Please copy, exactly as written, the span from the first line below to the line that contains "shipping: none -> 41.00", including both, and skip the pictures.

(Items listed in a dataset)
-- Opening Marker --
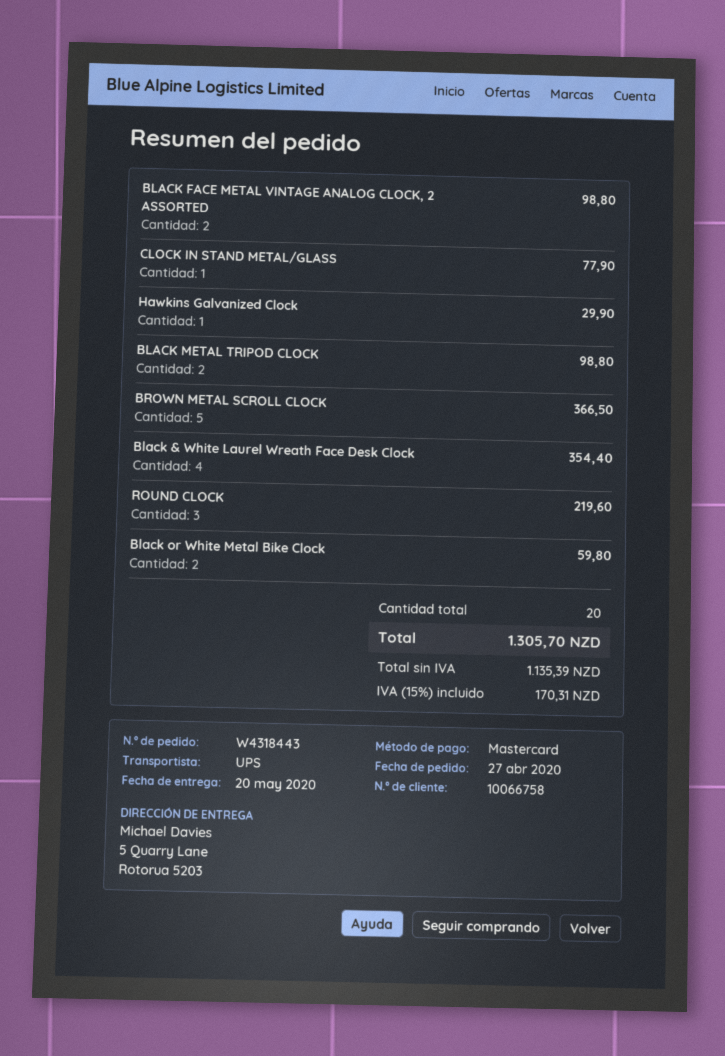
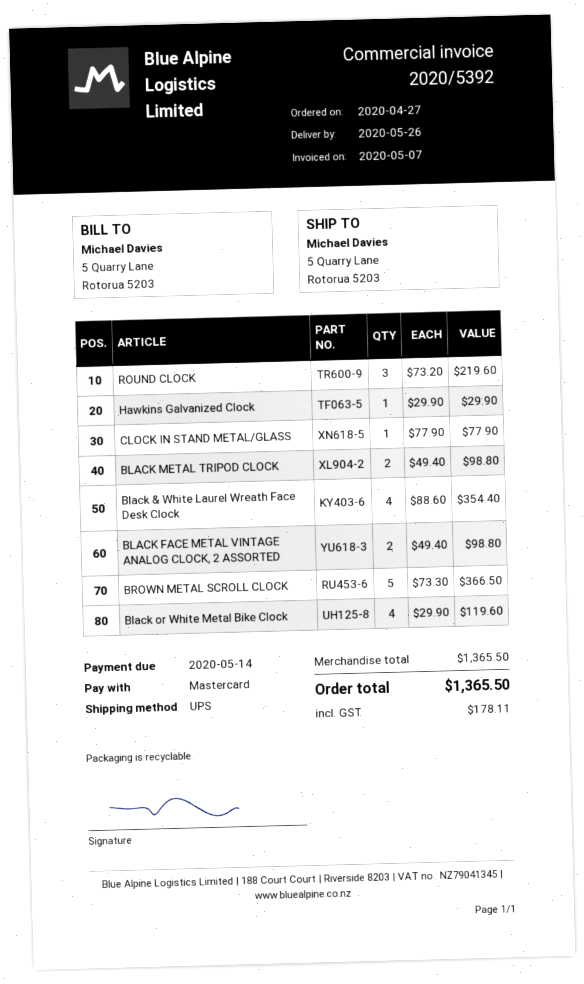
delivery date: 2020-05-20 -> 2020-05-26
Black or White Metal Bike Clock: 2 for 59.80 -> 4 for 119.60
tax: 170.31 -> 178.11
total: 1305.70 -> 1365.50

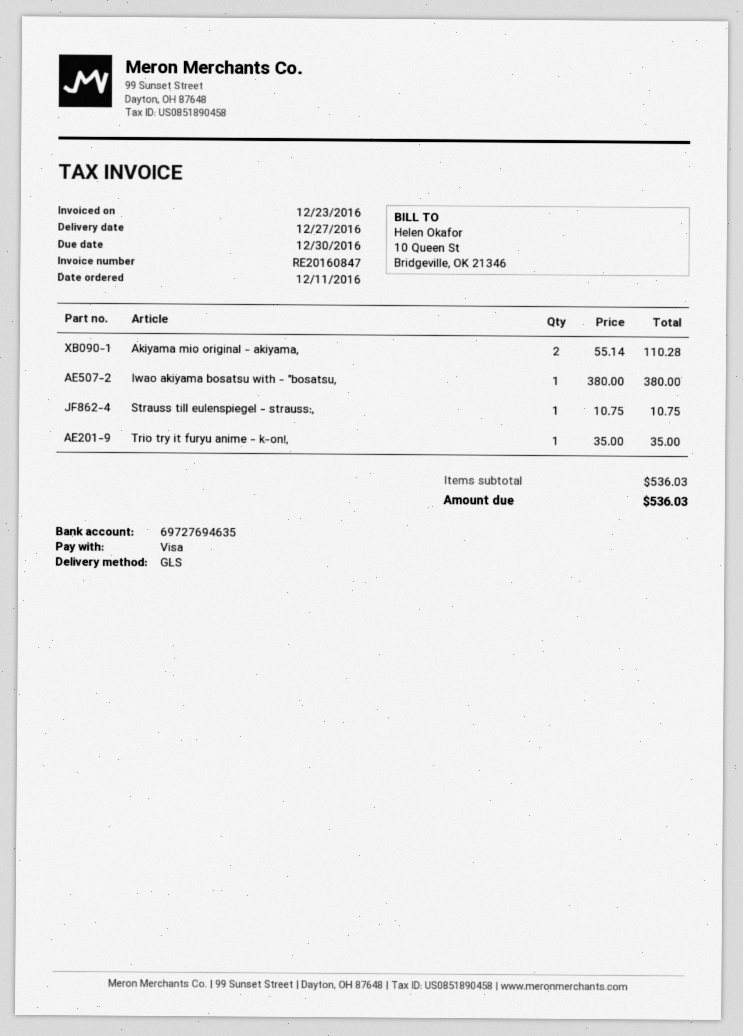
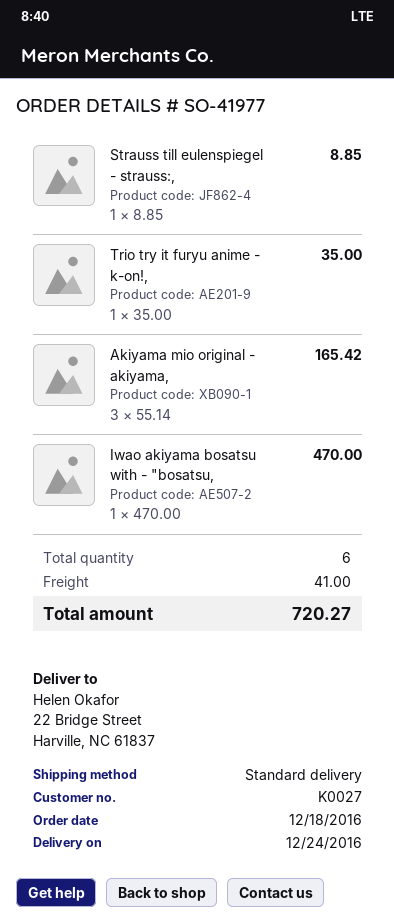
order date: 2016-12-11 -> 2016-12-18
delivery date: 2016-12-27 -> 2016-12-24
shipping method: GLS -> standard
Akiyama mio original - akiyama,: 2 x 55.14 = 110.28 -> 3 x 55.14 = 165.42
Iwao akiyama bosatsu with - "bosatsu,: 1 x 380.00 = 380.00 -> 1 x 470.00 = 470.00
Strauss till eulenspiegel - strauss:,: 1 x 10.75 = 10.75 -> 1 x 8.85 = 8.85
shipping: none -> 41.00
total: 536.03 -> 720.27

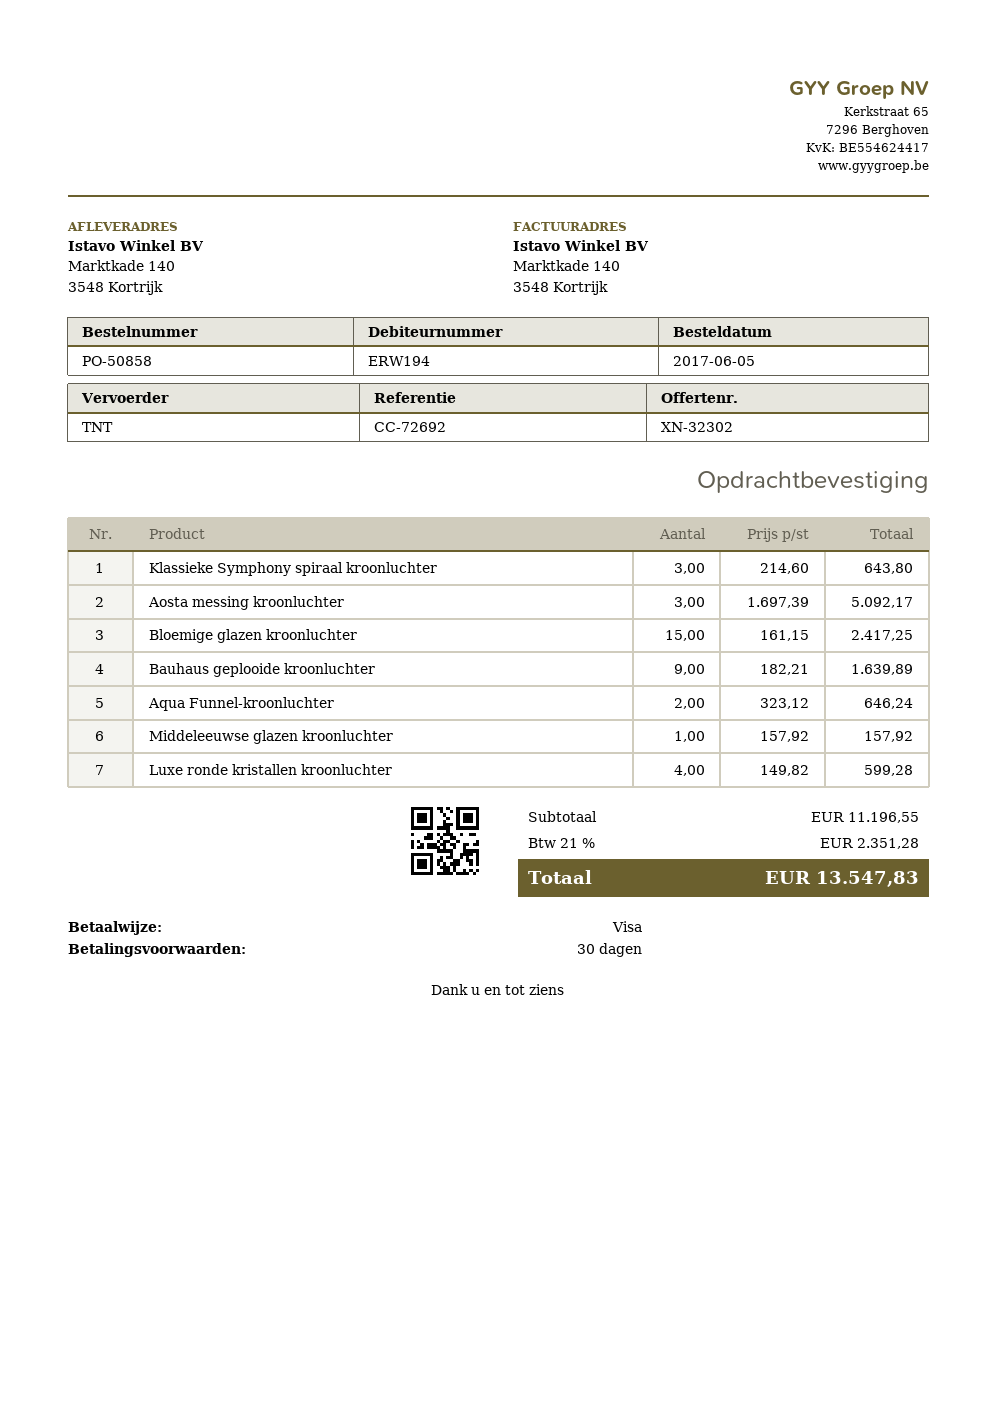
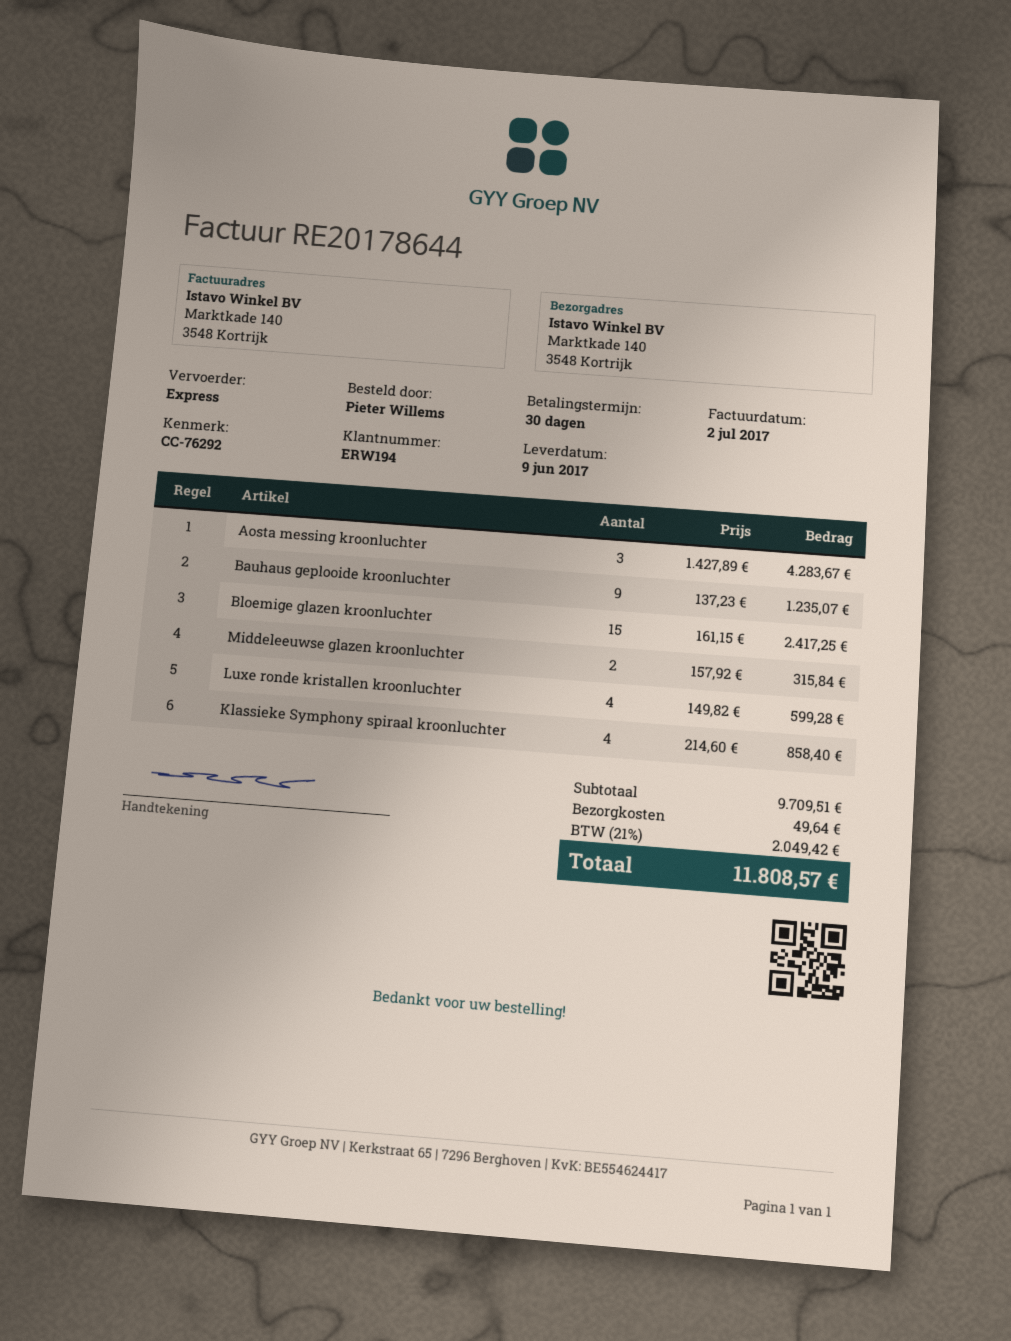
reference: CC-72692 -> CC-76292
shipping method: TNT -> express
Klassieke Symphony spiraal kroonluchter: 3 x 214.60 = 643.80 -> 4 x 214.60 = 858.40
Aosta messing kroonluchter: 3 x 1697.39 = 5092.17 -> 3 x 1427.89 = 4283.67
Bauhaus geplooide kroonluchter: 9 x 182.21 = 1639.89 -> 9 x 137.23 = 1235.07
Aqua Funnel-kroonluchter: 2 x 323.12 = 646.24 -> none
Middeleeuwse glazen kroonluchter: 1 x 157.92 = 157.92 -> 2 x 157.92 = 315.84
subtotal: 11196.55 -> 9709.51
shipping: none -> 49.64
tax: 21% = 2351.28 -> 21% = 2049.42
total: 13547.83 -> 11808.57

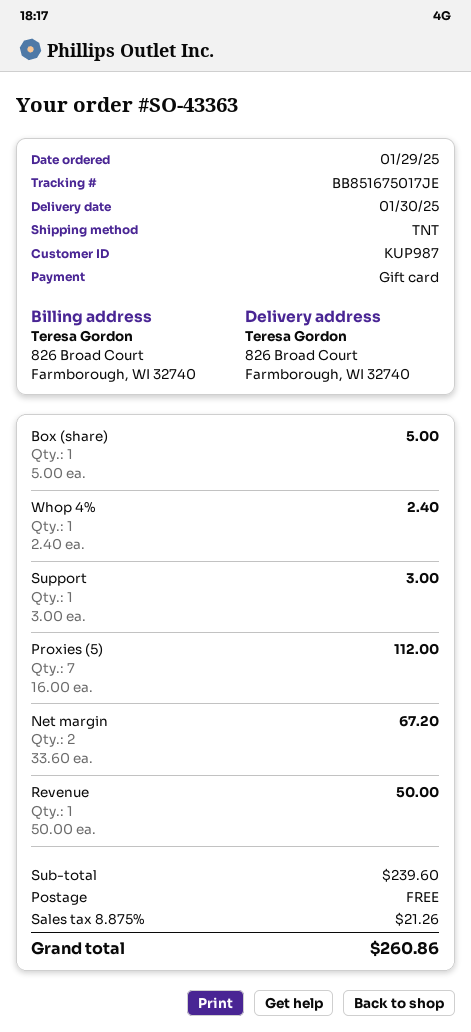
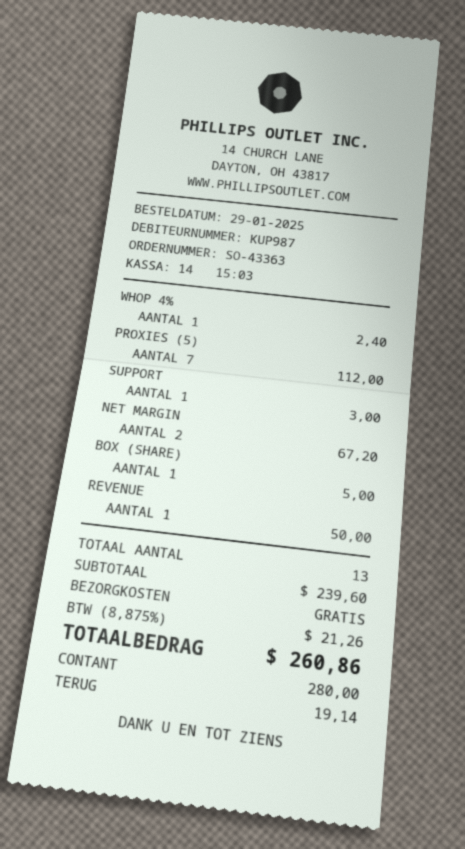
payment method: gift card -> cash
-- Closing Marker --
*Task answer:*
delivery date: 2020-05-20 -> 2020-05-26
Black or White Metal Bike Clock: 2 for 59.80 -> 4 for 119.60
tax: 170.31 -> 178.11
total: 1305.70 -> 1365.50

order date: 2016-12-11 -> 2016-12-18
delivery date: 2016-12-27 -> 2016-12-24
shipping method: GLS -> standard
Akiyama mio original - akiyama,: 2 x 55.14 = 110.28 -> 3 x 55.14 = 165.42
Iwao akiyama bosatsu with - "bosatsu,: 1 x 380.00 = 380.00 -> 1 x 470.00 = 470.00
Strauss till eulenspiegel - strauss:,: 1 x 10.75 = 10.75 -> 1 x 8.85 = 8.85
shipping: none -> 41.00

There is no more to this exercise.